Um relatório das Nações Unidas apontou que as infecções por HIV aumentaram 11% entre 2005 e 2013 no Brasil. E que, em 2013, o país contabilizou 47% de todos os novos casos na América Latina.
Assusta a quantidade de casos de jovens que, ainda, transam sem proteção. As justificativas são as mesmas de sempre: “não deu tempo”, “ele disse que não tem pereba nenhuma, “eu não vi nada de errado com ele”, “ela pareceu tão limpinha”, “imagina, uma mina, como ela, de família, não tem nada”, “ele não gozou dentro” e, uma das minhas preferidas, “eu tomo pílula”.

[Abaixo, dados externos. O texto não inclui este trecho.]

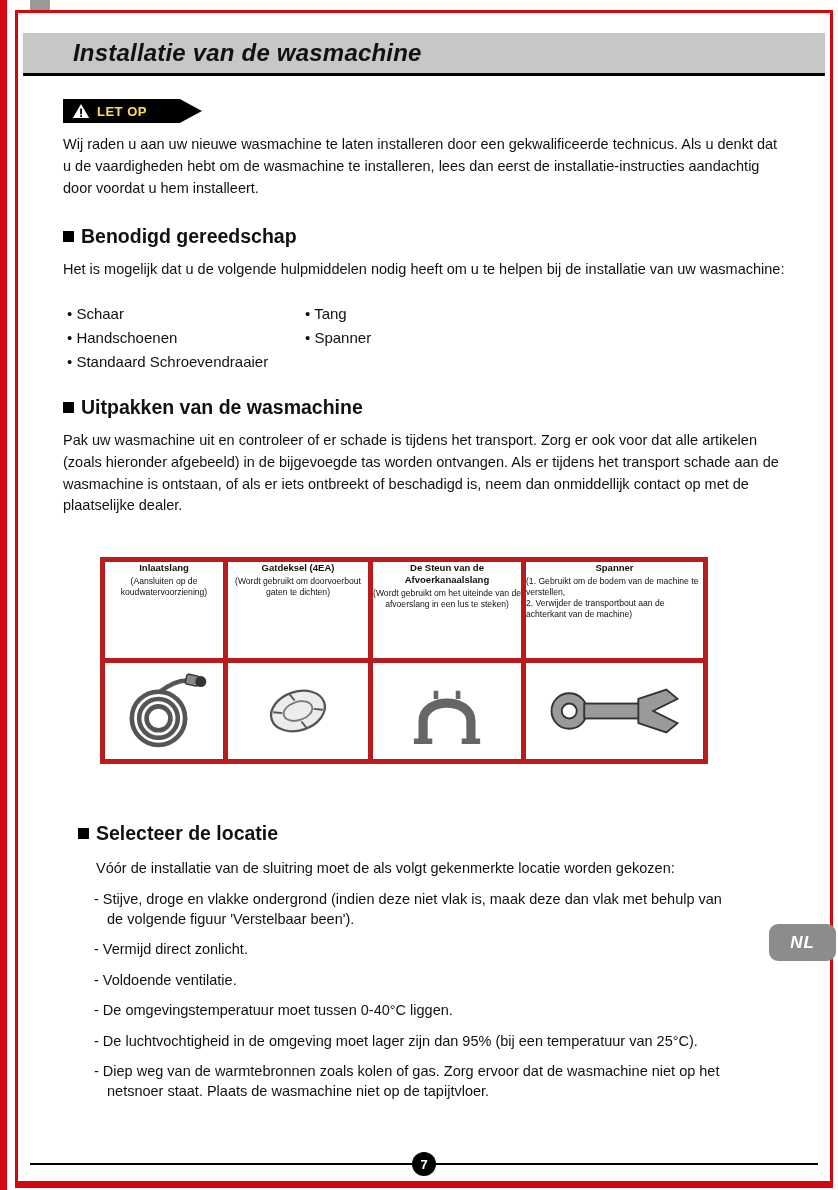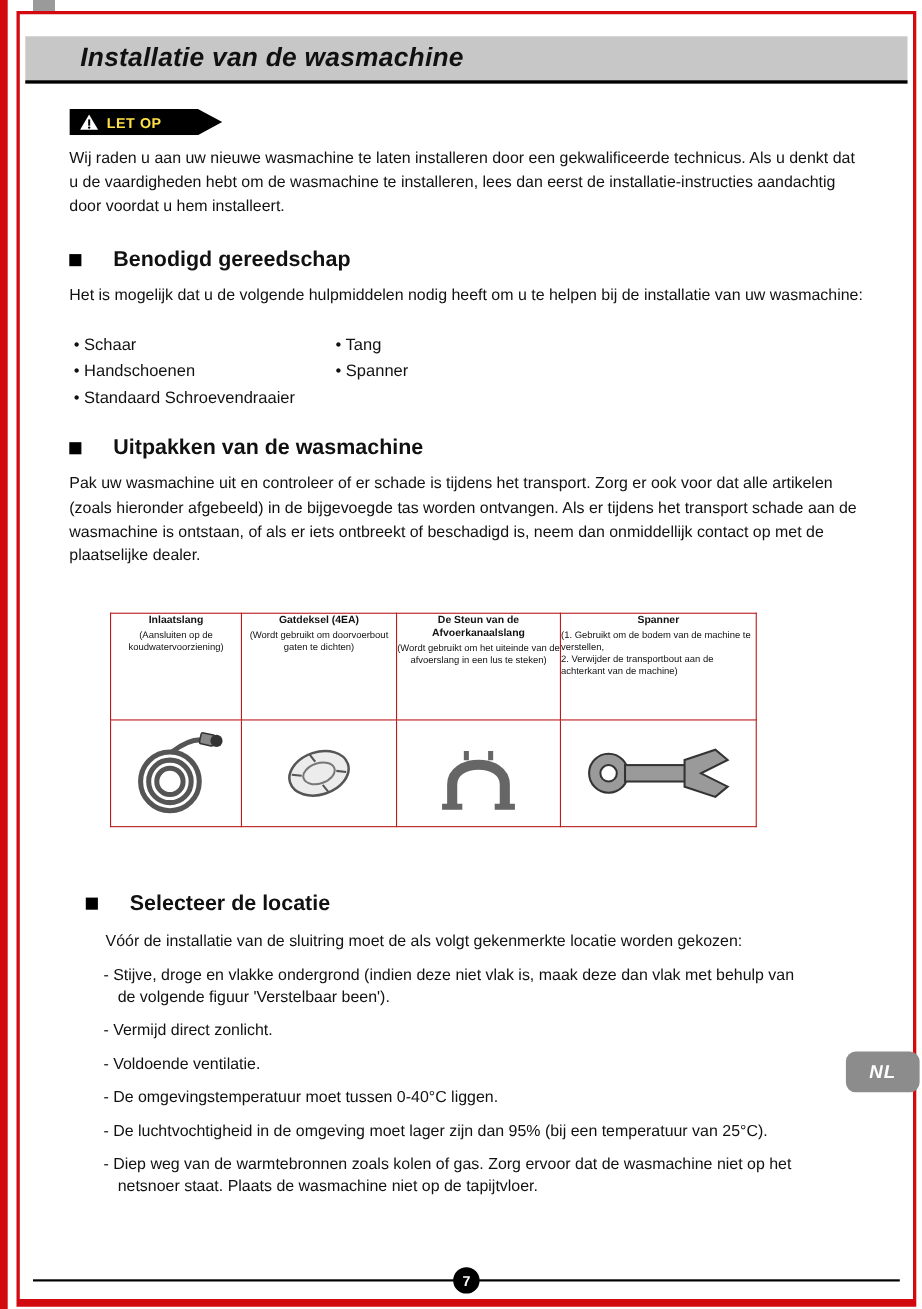"Benodigd gereedschap" h2.section { gap: 29px -> 7px }
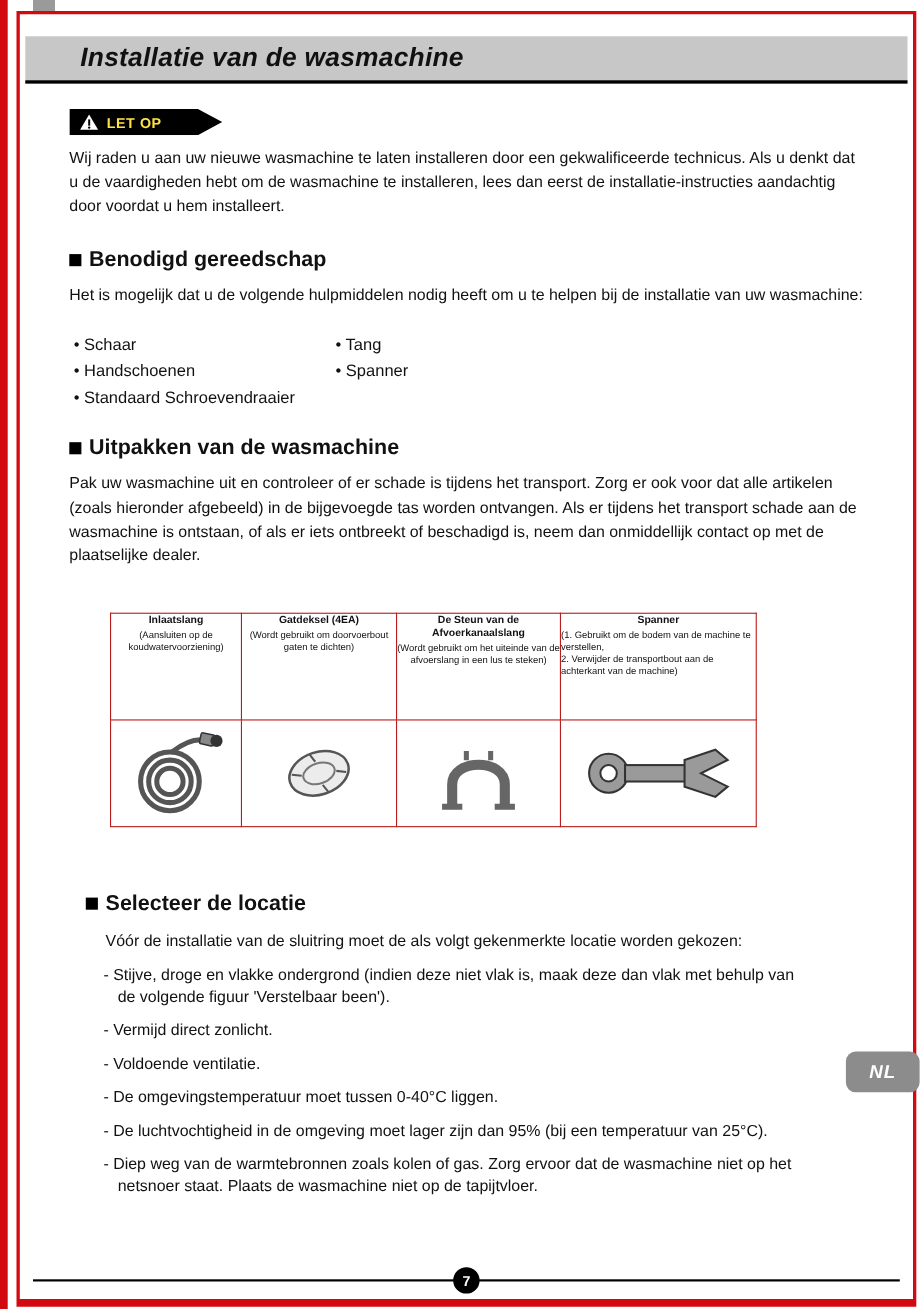"Inlaatslang" .parts-table td { border: 1px solid #b91c1c -> 5px solid #b91c1c }
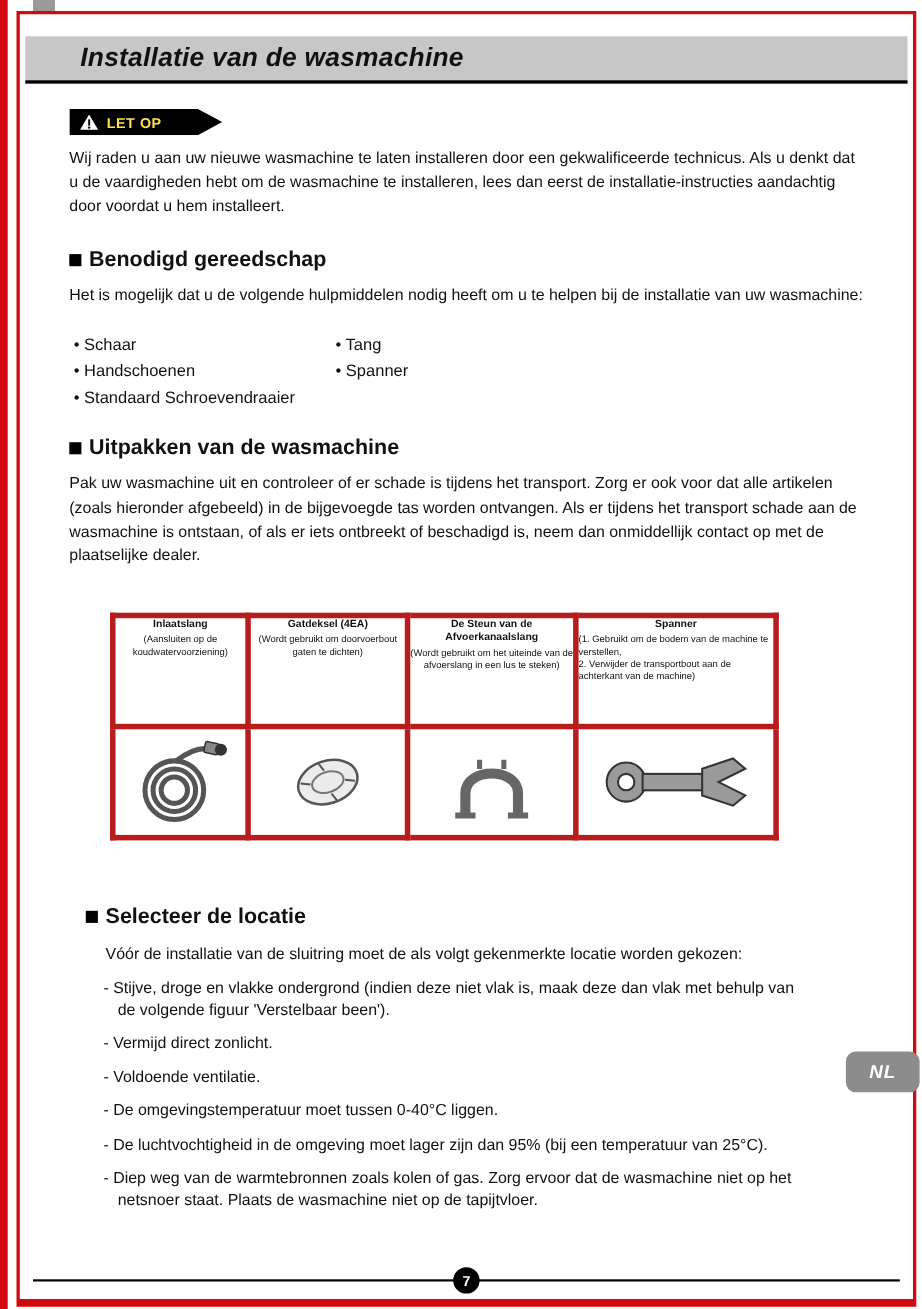"NL" .nl-tab { top: 956px -> 924px }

Além do machismo idiota que cria frases como “ah, mas se eu não fizer dessa forma, ele vai me trocar por outra”, “não quero que ele pense que eu desconfio dele” e “helloooo, o cara é o máximo! Você acha que ele vai fazer algo que me cause problemas?”.
Sim, vai sim.
De acordo com a pesquisa “Juventude, Comportamento e DST/Aids” realizada pela Caixa Seguros com o acompanhamento do Ministério da Saúde e da Organização Pan-Americana de Saúde, em 2012, 40% dos jovens entrevistados não consideram o uso de camisinha um método eficaz na prevenção de doenças sexualmente transmissíveis ou gravidez. Por isso, não é de se estranhar a tendência de crescimento de novas infecções pelo HIV em quem tem entre 15 a 29 anos. Nessa faixa, há 44,35 registros para cada 100 mil habitantes, enquanto a média nacional é de 20,2 para cada 100 mil.
Teoricamente, o grau de escolaridade influencia nas práticas adotadas pelos jovens. Mas o problema não reside apenas no acesso à informação, mas de como ela chega até eles. Muita coisa é percebida como “coisa chata” e blá blá blá que não lhes diz respeito.
Relatar histórias de conhecidos, com uma vida igual a deles e que contraíram o vírus, choca bem mais do que os programas de conscientização tradicional. Provavelmente porque a percepção de que isso só acontece com o “outro”, o “distante”, o “diferente” se rompe quando o problema bate à porta. Fazer fluir essa informação, com uma troca de quem vive com a doença e quem não, é um trabalho lento, mas essencial.
Enfim, contrair HIV não é o fim do mundo. Conviver com a doença é difícil, mas possível, como milhares de pessoas fazem todos os dias por aqui. Duro é ter que aguentar o preconceito de uma sociedade que ainda transforma quem carrega o vírus em pária.